What you need to do ▸ Your copy should repeat each record below exactly and contain no images.

Exercise input section start

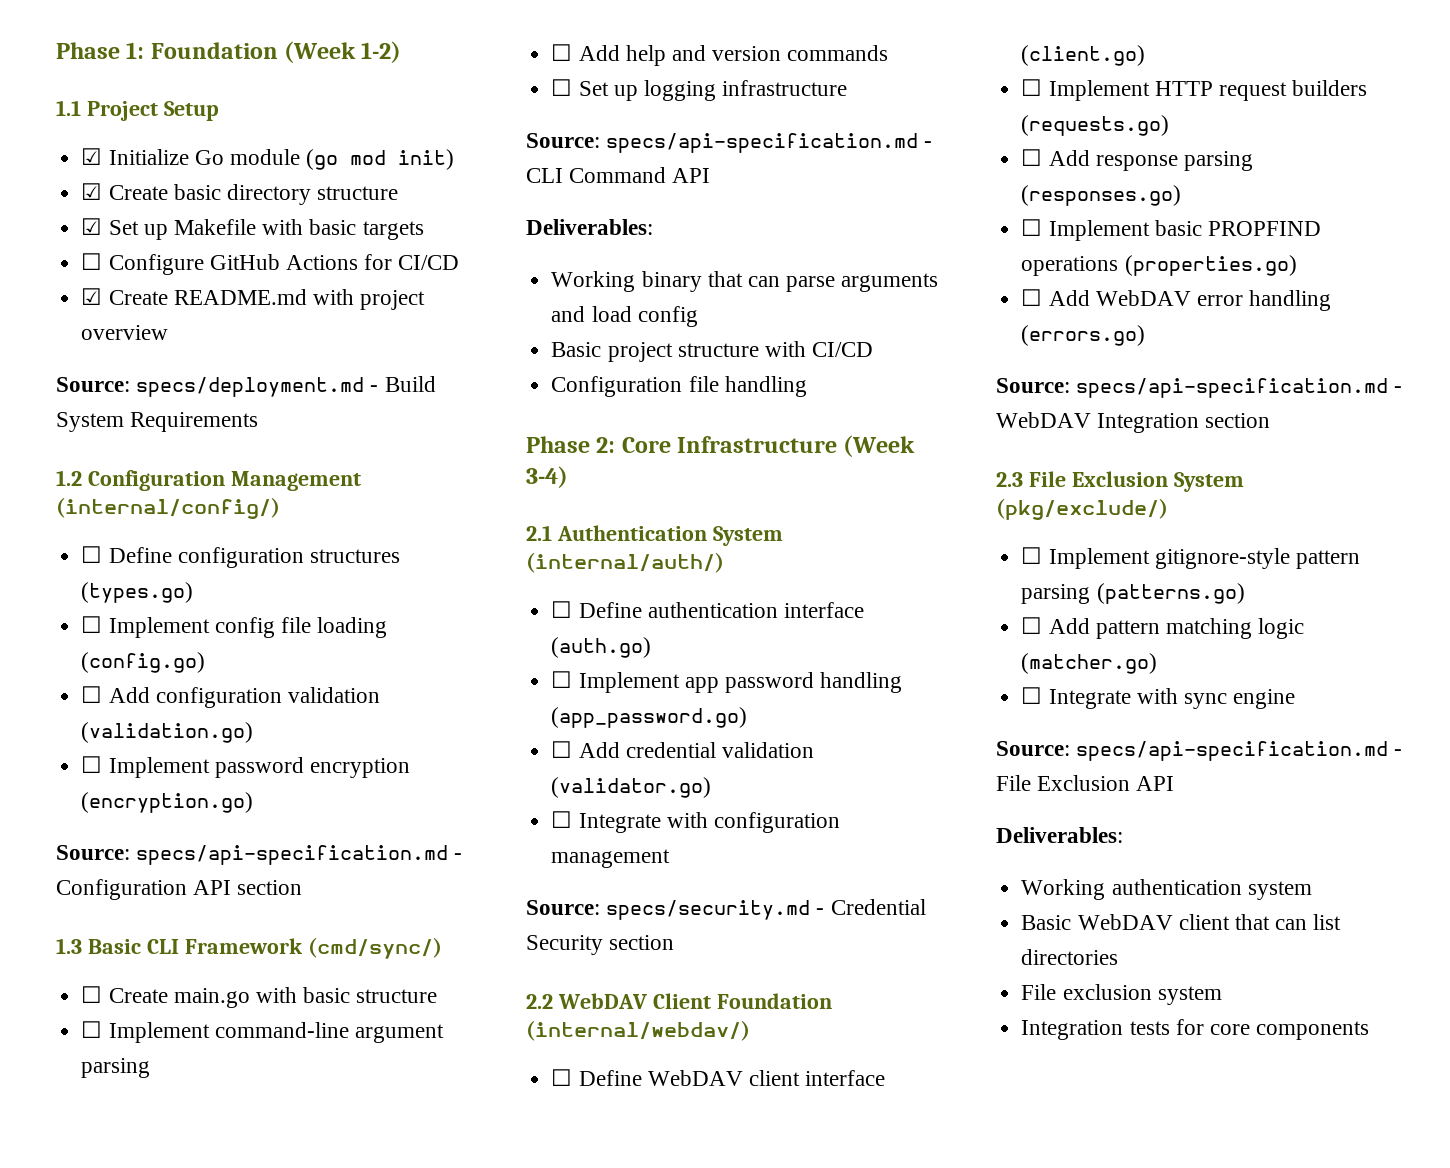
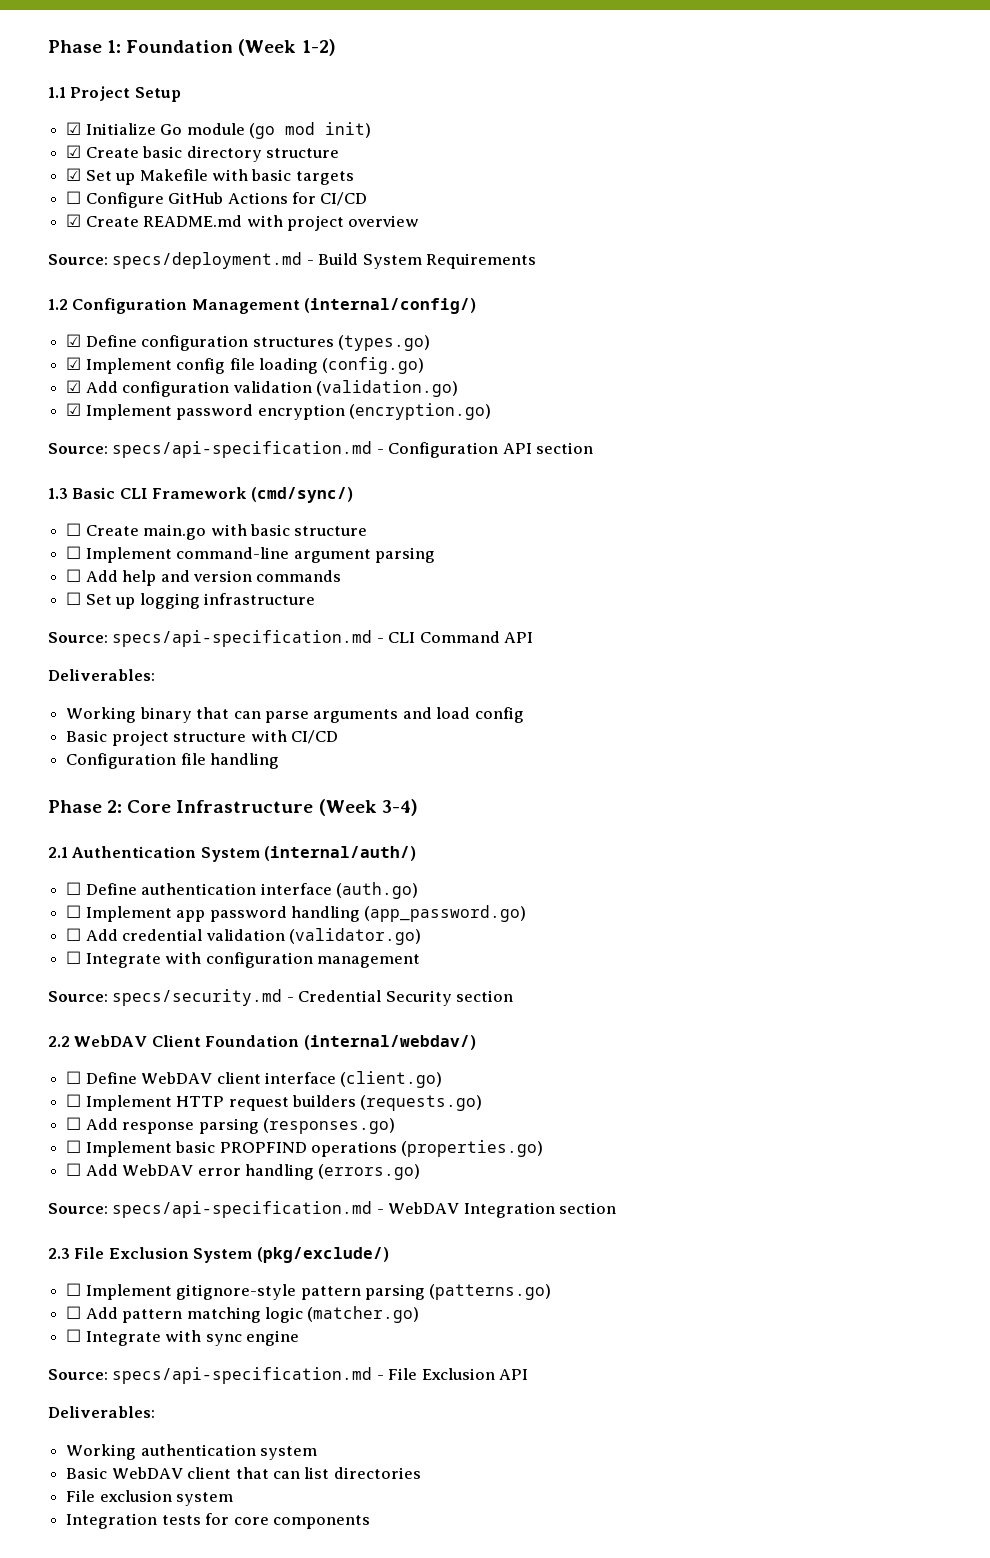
- ☐ Define configuration structures (types.go)
+ ☑ Define configuration structures (types.go)
- ☐ Implement config file loading (config.go)
+ ☑ Implement config file loading (config.go)
- ☐ Add configuration validation (validation.go)
+ ☑ Add configuration validation (validation.go)
- ☐ Implement password encryption (encryption.go)
+ ☑ Implement password encryption (encryption.go)

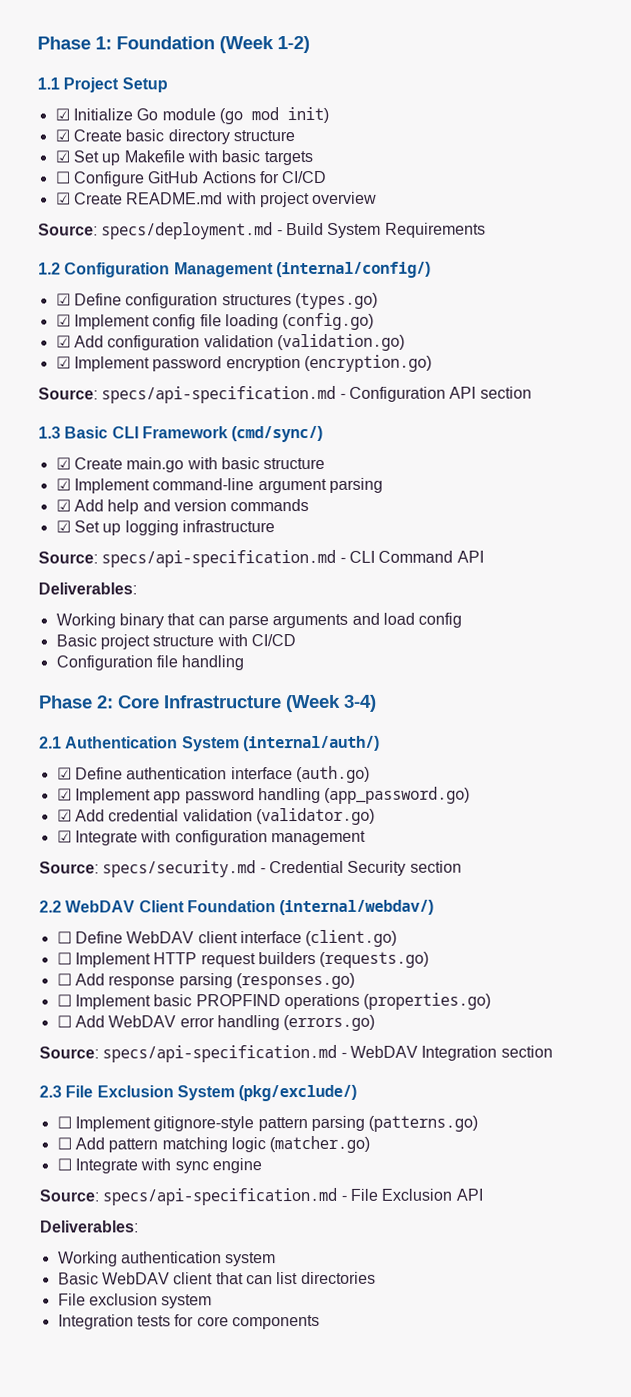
- ☐ Create main.go with basic structure
+ ☑ Create main.go with basic structure
- ☐ Implement command-line argument parsing
+ ☑ Implement command-line argument parsing
- ☐ Add help and version commands
+ ☑ Add help and version commands
- ☐ Set up logging infrastructure
+ ☑ Set up logging infrastructure
- ☐ Define authentication interface (auth.go)
+ ☑ Define authentication interface (auth.go)
- ☐ Implement app password handling (app_password.go)
+ ☑ Implement app password handling (app_password.go)
- ☐ Add credential validation (validator.go)
+ ☑ Add credential validation (validator.go)
- ☐ Integrate with configuration management
+ ☑ Integrate with configuration management

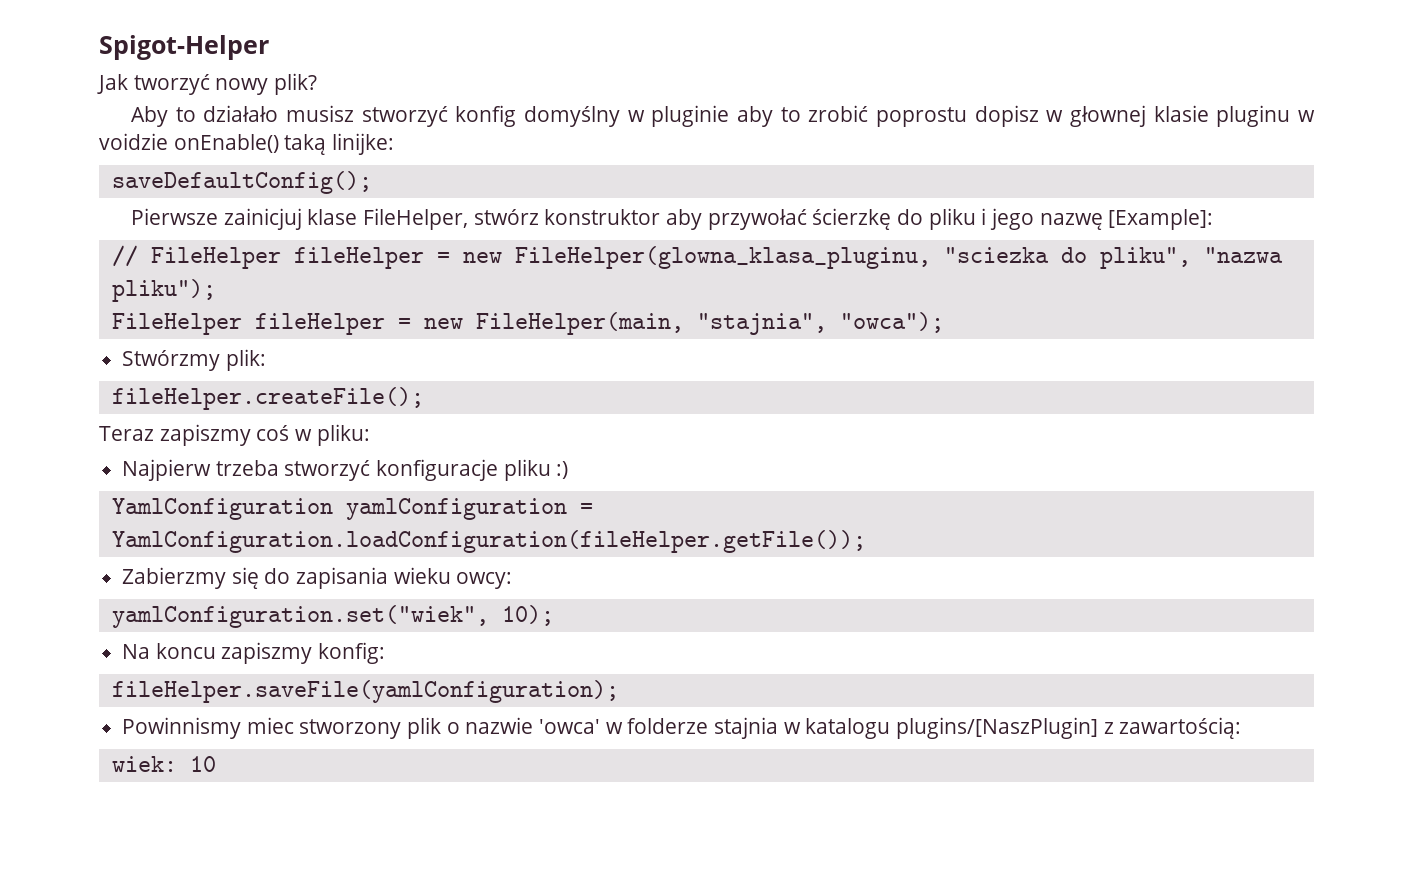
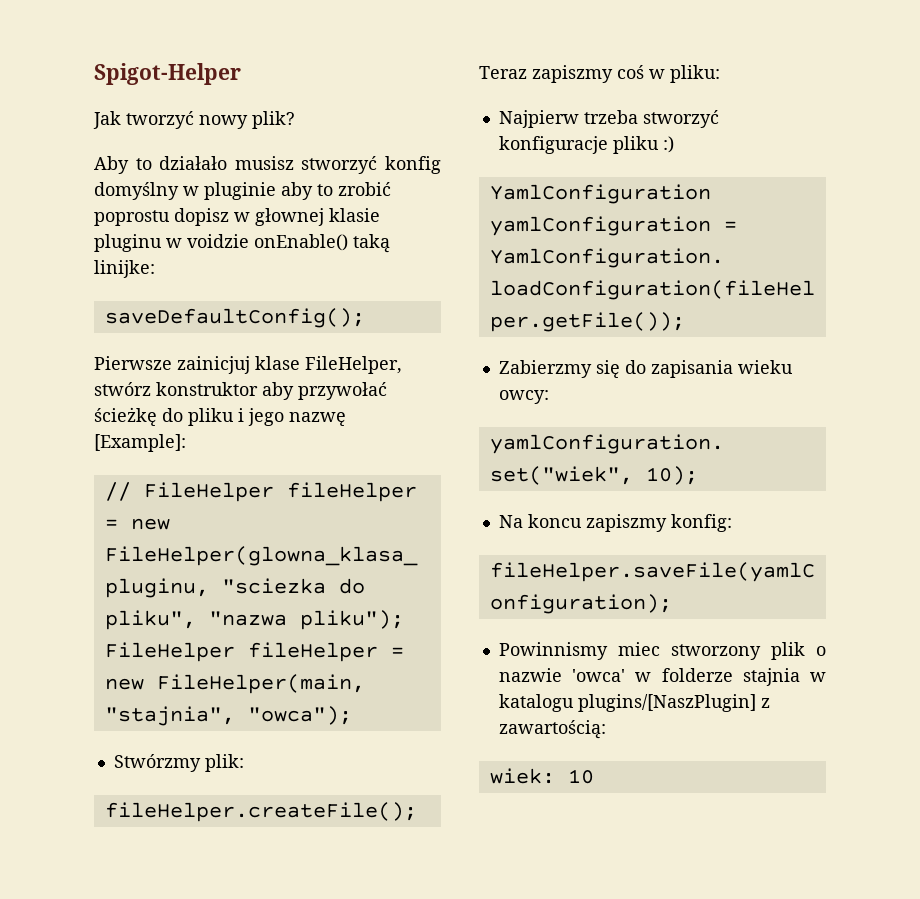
- Pierwsze zainicjuj klase FileHelper, stwórz konstruktor aby przywołać ścierzkę do pliku i jego nazwę [Example]:
+ Pierwsze zainicjuj klase FileHelper, stwórz konstruktor aby przywołać ścieżkę do pliku i jego nazwę [Example]:

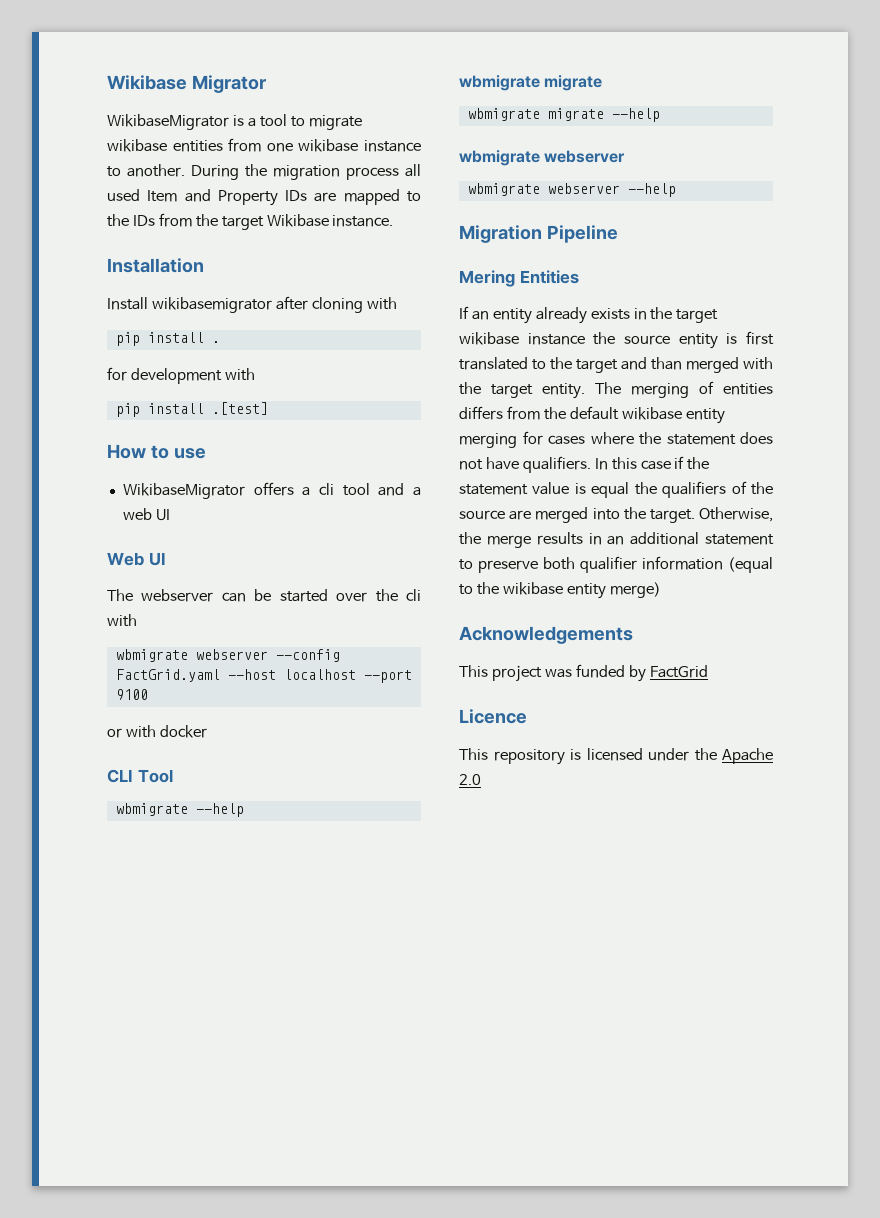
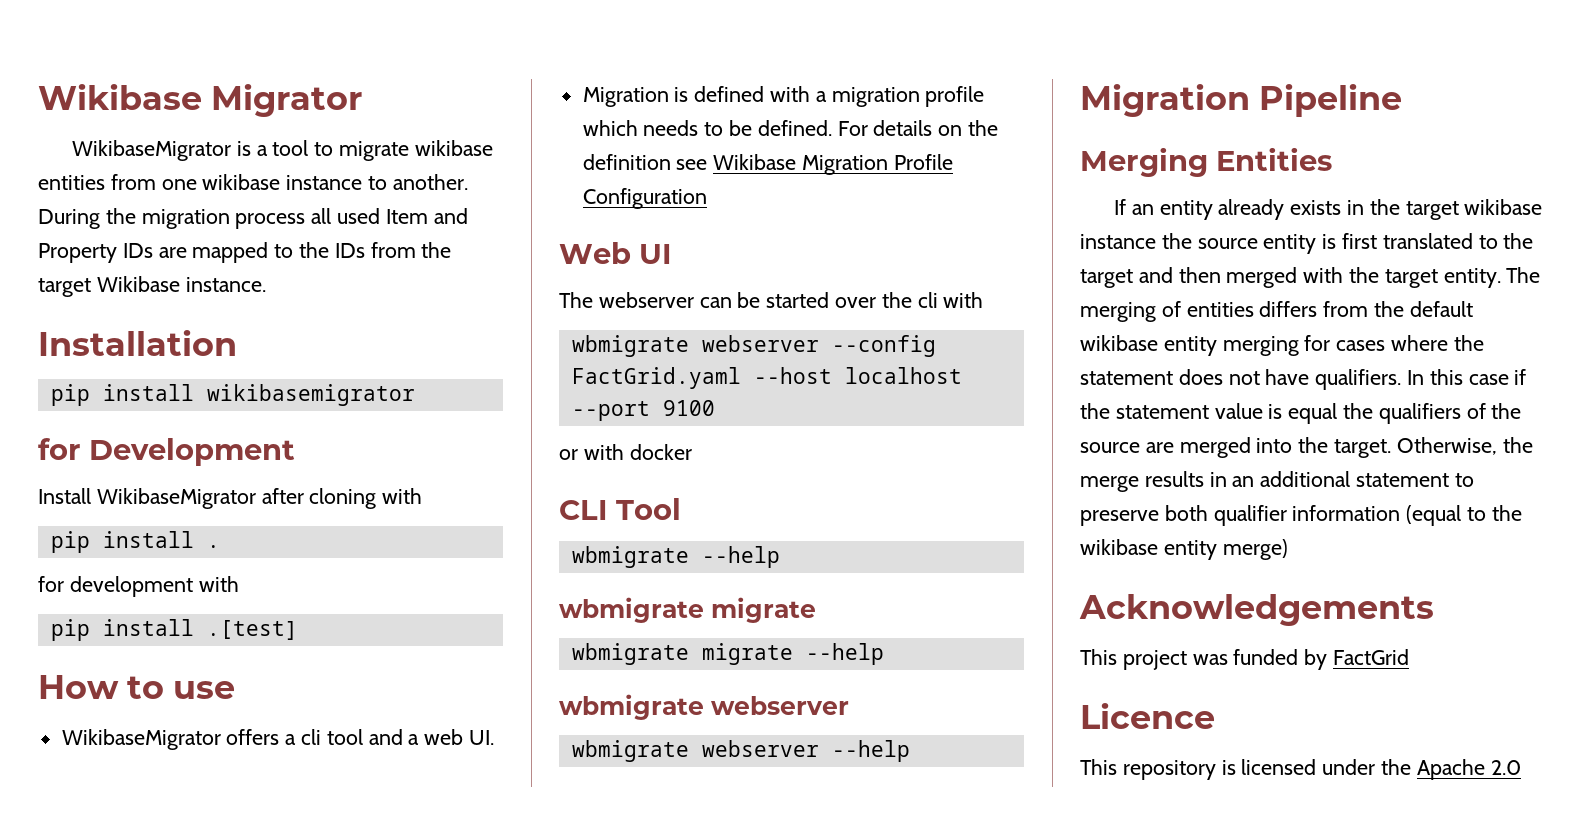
+ pip install wikibasemigrator
+ for Development
- Install wikibasemigrator after cloning with
+ Install WikibaseMigrator after cloning with
- WikibaseMigrator offers a cli tool and a web UI
+ WikibaseMigrator offers a cli tool and a web UI.
+ Migration is defined with a migration profile which needs to be defined. For details on the definition see Wikibase Migration Profile Configuration
- Mering Entities
+ Merging Entities
- If an entity already exists in the target wikibase instance the source entity is first translated to the target and than merged with the target entity.
+ If an entity already exists in the target wikibase instance the source entity is first translated to the target and then merged with the target entity.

Exercise input section end

Exercise solution ▸
- ☐ Define configuration structures (types.go)
+ ☑ Define configuration structures (types.go)
- ☐ Implement config file loading (config.go)
+ ☑ Implement config file loading (config.go)
- ☐ Add configuration validation (validation.go)
+ ☑ Add configuration validation (validation.go)
- ☐ Implement password encryption (encryption.go)
+ ☑ Implement password encryption (encryption.go)

- ☐ Create main.go with basic structure
+ ☑ Create main.go with basic structure
- ☐ Implement command-line argument parsing
+ ☑ Implement command-line argument parsing
- ☐ Add help and version commands
+ ☑ Add help and version commands
- ☐ Set up logging infrastructure
+ ☑ Set up logging infrastructure
- ☐ Define authentication interface (auth.go)
+ ☑ Define authentication interface (auth.go)
- ☐ Implement app password handling (app_password.go)
+ ☑ Implement app password handling (app_password.go)
- ☐ Add credential validation (validator.go)
+ ☑ Add credential validation (validator.go)
- ☐ Integrate with configuration management
+ ☑ Integrate with configuration management

- Pierwsze zainicjuj klase FileHelper, stwórz konstruktor aby przywołać ścierzkę do pliku i jego nazwę [Example]:
+ Pierwsze zainicjuj klase FileHelper, stwórz konstruktor aby przywołać ścieżkę do pliku i jego nazwę [Example]:

+ pip install wikibasemigrator
+ for Development
- Install wikibasemigrator after cloning with
+ Install WikibaseMigrator after cloning with
- WikibaseMigrator offers a cli tool and a web UI
+ WikibaseMigrator offers a cli tool and a web UI.
+ Migration is defined with a migration profile which needs to be defined. For details on the definition see Wikibase Migration Profile Configuration
- Mering Entities
+ Merging Entities
- If an entity already exists in the target wikibase instance the source entity is first translated to the target and than merged with the target entity.
+ If an entity already exists in the target wikibase instance the source entity is first translated to the target and then merged with the target entity.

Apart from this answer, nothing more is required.